Having developed a keen interest in immunology, Hood returned to Caltech to work with biology professor William Dreyer on theories of antibody diversity. Their work advanced the idea—radical at the time—that antibody chains were encoded by two distinct genes, which became physically rearranged during maturation of antibody-producing immune cells. The theory helped explain the tremendous adaptability of the body’s immune system to a wide range of infectious assaults.

“By my second year of graduate school, I was giving lectures at universities and national meetings,” Hood says. “The general reaction of the scientific community to the two gene/one polypeptide hypothesis was skepticism and even reprobation. I realized for the first time how threatening new ideas are to many scientists.”

Dreyer’s mentorship was pivotal, inspiring conceptual thinking and creativity in his protégé, and providing the two pieces of advice that have colored all of Hood’s subsequent scientific efforts: One, always practice biology at the leading edge, and two, if you really want to change the field, invent new technologies to push the frontiers of biological knowledge.

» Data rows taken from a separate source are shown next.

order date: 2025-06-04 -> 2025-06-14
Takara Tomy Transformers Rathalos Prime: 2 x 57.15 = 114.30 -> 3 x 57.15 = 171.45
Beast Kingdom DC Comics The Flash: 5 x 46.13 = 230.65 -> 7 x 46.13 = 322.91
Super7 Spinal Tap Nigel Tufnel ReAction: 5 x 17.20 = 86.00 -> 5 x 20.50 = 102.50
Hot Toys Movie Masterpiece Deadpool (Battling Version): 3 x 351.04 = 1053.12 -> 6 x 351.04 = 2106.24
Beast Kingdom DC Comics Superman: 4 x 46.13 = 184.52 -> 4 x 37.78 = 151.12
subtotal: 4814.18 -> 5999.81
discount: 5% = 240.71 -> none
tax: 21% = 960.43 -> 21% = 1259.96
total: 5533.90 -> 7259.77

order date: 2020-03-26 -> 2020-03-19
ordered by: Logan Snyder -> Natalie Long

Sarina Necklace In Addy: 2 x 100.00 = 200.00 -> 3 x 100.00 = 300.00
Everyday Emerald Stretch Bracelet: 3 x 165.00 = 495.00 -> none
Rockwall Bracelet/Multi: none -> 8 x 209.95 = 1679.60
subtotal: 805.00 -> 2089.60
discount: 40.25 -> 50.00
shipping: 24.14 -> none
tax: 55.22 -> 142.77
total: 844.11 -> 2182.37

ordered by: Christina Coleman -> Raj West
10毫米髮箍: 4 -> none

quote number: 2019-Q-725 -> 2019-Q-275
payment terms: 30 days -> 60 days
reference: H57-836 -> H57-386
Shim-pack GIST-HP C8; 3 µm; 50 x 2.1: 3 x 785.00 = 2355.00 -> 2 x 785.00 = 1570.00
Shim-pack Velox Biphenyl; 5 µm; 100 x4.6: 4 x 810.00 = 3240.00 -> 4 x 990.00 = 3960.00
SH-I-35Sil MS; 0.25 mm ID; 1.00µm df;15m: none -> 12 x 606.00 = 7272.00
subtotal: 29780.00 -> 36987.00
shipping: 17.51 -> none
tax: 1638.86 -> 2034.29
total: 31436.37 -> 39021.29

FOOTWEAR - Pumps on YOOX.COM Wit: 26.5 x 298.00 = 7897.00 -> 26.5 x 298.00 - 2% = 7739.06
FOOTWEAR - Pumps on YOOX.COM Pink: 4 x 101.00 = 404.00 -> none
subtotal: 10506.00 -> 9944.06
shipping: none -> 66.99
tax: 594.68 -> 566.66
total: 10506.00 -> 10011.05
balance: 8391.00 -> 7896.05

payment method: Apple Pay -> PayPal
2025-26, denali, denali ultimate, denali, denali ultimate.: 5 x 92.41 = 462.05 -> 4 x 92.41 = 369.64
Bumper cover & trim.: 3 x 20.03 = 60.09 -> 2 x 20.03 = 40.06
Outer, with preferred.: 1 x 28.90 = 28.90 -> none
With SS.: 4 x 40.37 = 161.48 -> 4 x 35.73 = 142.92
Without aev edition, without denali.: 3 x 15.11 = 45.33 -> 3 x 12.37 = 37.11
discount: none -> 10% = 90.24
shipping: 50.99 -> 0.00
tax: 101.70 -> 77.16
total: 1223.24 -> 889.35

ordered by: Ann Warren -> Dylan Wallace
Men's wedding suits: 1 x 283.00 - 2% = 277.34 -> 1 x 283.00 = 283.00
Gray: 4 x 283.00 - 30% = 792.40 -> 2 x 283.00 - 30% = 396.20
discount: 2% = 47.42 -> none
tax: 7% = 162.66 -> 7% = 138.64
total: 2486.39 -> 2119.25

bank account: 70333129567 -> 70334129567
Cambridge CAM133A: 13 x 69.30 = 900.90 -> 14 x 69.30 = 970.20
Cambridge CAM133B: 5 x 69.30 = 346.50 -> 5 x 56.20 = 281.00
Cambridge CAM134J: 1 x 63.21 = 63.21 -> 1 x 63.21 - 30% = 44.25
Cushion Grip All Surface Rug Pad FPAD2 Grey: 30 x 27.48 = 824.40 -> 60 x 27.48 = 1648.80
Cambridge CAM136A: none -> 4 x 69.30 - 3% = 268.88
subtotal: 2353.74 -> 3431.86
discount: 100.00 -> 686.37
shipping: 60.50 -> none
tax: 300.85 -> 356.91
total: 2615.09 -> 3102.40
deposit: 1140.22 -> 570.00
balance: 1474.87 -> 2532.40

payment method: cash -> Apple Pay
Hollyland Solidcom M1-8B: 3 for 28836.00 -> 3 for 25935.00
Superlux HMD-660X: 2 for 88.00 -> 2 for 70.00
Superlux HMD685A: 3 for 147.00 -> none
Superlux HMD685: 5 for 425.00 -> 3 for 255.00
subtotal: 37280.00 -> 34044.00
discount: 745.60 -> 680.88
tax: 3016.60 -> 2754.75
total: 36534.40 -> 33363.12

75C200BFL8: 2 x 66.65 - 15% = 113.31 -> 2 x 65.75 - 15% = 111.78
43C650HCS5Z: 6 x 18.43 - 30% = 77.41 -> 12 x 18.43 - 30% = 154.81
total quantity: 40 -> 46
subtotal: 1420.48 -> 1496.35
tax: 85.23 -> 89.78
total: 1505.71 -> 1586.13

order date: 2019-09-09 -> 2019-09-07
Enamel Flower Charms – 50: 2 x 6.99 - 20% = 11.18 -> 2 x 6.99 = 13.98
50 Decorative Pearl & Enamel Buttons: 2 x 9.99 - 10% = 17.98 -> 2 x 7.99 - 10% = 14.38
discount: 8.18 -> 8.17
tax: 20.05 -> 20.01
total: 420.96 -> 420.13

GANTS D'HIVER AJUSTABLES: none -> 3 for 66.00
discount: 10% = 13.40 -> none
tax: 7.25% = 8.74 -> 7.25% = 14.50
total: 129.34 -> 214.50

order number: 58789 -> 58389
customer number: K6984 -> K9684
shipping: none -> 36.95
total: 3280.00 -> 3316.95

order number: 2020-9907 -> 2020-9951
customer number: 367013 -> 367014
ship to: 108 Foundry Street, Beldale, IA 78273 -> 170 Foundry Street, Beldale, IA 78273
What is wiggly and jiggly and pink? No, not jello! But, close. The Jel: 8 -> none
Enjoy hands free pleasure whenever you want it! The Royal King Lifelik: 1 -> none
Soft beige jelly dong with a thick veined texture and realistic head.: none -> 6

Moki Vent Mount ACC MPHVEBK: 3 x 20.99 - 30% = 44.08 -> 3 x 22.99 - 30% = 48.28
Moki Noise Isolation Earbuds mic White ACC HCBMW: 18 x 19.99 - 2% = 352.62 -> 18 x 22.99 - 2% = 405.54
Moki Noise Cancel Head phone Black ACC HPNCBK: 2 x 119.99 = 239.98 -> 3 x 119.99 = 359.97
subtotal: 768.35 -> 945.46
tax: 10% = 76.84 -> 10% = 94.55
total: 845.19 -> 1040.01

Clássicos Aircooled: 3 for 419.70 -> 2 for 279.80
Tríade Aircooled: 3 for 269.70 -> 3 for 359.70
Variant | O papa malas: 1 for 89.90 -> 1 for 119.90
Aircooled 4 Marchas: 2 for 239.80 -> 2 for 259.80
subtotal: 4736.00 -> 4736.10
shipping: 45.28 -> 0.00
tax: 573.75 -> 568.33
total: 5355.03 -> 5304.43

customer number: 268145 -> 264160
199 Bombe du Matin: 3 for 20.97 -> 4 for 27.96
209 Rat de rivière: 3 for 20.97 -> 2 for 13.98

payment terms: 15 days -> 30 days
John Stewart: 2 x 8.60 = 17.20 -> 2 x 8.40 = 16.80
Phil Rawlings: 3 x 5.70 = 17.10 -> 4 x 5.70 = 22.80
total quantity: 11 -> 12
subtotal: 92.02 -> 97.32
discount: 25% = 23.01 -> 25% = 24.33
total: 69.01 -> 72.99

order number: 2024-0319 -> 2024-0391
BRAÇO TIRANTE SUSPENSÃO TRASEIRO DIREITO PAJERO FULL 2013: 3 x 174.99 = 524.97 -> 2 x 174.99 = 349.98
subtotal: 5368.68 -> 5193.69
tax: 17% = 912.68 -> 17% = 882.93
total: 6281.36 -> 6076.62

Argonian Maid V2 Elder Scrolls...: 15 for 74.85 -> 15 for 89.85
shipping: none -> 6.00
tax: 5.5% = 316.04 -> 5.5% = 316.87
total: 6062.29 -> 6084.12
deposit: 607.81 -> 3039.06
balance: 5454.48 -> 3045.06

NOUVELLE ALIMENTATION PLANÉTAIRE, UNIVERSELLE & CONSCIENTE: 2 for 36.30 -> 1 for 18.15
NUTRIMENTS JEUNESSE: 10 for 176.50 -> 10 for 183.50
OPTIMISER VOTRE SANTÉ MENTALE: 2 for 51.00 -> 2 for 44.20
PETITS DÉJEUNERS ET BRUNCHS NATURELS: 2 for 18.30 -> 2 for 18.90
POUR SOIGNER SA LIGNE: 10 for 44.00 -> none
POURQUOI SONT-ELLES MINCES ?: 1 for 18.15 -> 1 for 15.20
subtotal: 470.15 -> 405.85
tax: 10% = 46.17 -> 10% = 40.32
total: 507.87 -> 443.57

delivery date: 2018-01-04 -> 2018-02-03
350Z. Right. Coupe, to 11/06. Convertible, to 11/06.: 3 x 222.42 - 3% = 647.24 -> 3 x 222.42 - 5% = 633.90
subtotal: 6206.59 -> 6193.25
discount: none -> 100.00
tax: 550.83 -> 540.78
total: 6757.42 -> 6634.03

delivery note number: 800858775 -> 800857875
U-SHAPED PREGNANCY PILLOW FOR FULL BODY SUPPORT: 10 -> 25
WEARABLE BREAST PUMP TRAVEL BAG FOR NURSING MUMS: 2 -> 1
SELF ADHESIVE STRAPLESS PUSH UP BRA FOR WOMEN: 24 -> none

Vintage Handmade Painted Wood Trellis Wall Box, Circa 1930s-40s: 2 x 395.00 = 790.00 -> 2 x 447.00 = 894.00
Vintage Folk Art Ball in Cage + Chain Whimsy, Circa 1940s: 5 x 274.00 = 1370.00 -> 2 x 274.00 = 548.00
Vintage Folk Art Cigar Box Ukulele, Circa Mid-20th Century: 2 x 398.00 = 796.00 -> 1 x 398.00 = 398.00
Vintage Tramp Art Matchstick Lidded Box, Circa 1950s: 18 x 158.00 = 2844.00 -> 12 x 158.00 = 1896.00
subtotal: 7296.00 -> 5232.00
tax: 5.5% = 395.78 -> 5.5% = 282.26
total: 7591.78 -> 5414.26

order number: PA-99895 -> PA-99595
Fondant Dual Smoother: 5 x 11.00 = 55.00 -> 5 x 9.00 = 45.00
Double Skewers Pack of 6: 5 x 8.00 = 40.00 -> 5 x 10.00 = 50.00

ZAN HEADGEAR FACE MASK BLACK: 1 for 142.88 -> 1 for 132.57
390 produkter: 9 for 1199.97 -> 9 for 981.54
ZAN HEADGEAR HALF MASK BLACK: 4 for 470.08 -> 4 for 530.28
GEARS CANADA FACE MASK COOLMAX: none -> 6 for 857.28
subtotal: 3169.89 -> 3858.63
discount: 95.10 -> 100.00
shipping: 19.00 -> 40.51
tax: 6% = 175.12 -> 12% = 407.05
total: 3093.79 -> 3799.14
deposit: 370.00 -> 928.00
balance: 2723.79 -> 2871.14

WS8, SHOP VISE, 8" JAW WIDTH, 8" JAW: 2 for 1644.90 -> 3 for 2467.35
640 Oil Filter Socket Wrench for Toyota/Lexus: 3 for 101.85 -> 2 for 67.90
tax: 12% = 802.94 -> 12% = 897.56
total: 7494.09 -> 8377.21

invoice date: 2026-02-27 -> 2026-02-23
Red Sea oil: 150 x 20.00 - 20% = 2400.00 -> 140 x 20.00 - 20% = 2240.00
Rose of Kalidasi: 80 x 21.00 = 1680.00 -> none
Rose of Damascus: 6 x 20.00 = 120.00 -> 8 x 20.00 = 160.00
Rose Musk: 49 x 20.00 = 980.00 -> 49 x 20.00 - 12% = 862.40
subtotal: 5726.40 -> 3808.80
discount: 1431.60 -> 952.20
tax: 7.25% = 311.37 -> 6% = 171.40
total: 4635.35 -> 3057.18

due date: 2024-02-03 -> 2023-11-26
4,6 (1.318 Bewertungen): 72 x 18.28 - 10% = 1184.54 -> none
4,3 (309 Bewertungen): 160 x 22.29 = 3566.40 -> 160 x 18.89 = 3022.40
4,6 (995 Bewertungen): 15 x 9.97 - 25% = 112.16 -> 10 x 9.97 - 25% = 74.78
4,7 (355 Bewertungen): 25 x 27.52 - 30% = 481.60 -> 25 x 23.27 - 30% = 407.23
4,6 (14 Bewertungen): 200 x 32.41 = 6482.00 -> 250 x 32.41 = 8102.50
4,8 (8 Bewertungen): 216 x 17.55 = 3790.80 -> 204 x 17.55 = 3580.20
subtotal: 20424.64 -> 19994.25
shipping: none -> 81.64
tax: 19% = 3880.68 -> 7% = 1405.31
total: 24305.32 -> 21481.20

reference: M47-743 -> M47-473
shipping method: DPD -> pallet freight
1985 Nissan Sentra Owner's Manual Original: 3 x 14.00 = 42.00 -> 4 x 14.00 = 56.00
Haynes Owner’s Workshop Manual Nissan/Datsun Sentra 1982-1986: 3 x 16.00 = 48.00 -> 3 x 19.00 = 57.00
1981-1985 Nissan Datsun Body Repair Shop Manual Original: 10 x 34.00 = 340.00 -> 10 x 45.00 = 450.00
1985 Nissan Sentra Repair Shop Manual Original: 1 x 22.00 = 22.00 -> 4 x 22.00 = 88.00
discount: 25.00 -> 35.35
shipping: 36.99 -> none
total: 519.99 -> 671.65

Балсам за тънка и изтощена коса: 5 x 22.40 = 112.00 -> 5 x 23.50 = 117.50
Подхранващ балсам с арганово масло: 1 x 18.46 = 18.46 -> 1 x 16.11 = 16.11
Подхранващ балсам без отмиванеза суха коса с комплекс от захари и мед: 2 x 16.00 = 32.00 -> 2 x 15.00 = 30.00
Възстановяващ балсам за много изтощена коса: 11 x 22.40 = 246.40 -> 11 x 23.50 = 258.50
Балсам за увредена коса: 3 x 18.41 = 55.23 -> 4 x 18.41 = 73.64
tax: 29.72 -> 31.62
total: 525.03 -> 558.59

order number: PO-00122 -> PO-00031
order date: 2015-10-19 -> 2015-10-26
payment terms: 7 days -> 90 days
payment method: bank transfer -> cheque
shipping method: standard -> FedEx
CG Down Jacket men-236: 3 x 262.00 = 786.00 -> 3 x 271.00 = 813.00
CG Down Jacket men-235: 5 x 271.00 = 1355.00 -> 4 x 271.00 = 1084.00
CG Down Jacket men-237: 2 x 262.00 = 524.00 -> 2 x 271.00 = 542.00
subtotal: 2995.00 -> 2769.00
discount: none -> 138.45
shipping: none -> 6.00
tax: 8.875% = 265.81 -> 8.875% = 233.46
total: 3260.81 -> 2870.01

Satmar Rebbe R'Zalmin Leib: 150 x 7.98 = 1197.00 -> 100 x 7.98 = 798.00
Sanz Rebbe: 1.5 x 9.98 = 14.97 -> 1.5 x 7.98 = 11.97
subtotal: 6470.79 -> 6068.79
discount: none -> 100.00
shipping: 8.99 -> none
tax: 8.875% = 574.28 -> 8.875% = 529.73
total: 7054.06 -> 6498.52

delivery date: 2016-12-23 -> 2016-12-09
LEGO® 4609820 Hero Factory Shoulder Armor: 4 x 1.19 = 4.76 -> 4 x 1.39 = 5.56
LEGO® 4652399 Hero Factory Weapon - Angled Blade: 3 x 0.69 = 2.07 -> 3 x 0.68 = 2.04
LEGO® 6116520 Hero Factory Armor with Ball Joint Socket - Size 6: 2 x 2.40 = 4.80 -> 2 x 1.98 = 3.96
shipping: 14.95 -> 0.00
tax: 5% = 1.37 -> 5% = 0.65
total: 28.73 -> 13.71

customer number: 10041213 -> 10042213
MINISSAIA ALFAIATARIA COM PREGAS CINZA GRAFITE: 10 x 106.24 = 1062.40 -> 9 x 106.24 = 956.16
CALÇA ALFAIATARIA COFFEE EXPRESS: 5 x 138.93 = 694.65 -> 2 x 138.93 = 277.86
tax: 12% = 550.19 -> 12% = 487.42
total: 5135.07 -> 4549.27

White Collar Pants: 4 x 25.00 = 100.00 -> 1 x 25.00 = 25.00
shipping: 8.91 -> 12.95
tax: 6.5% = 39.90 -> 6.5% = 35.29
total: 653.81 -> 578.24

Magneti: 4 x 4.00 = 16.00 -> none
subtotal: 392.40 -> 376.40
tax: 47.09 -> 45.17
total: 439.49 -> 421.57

Hood and Logan married while he was in graduate school. After earning a Ph.D. in biochemistry, Hood served a three-year stint in the Public Health Service, pursuing his research on antibody diversity at the Immunology Branch of the National Cancer Institute. But by far his most memorable experiences during those years, he says, were the births of his son, Eran, and his daughter, Marqui.

A new view of technology

“One of the most important roles of a mentor is to create unbounded environments where people can move in any direction they want, and to give them a problem that is unbounded and will challenge them. Then, just let them do it.”
Leroy Hood, M.D., Ph.D.

Photo by Brian Smale

In 1970, Hood returned to Caltech again, this time as a member of the faculty, his mentor’s imperatives ringing as loudly in his ears as ever. “I went to Caltech with a commitment to split my time between biology and technology,” he says. “The idea was that biology should drive the choice of the technology developed, and that the technology should lift barriers to the deciphering of important biological information.”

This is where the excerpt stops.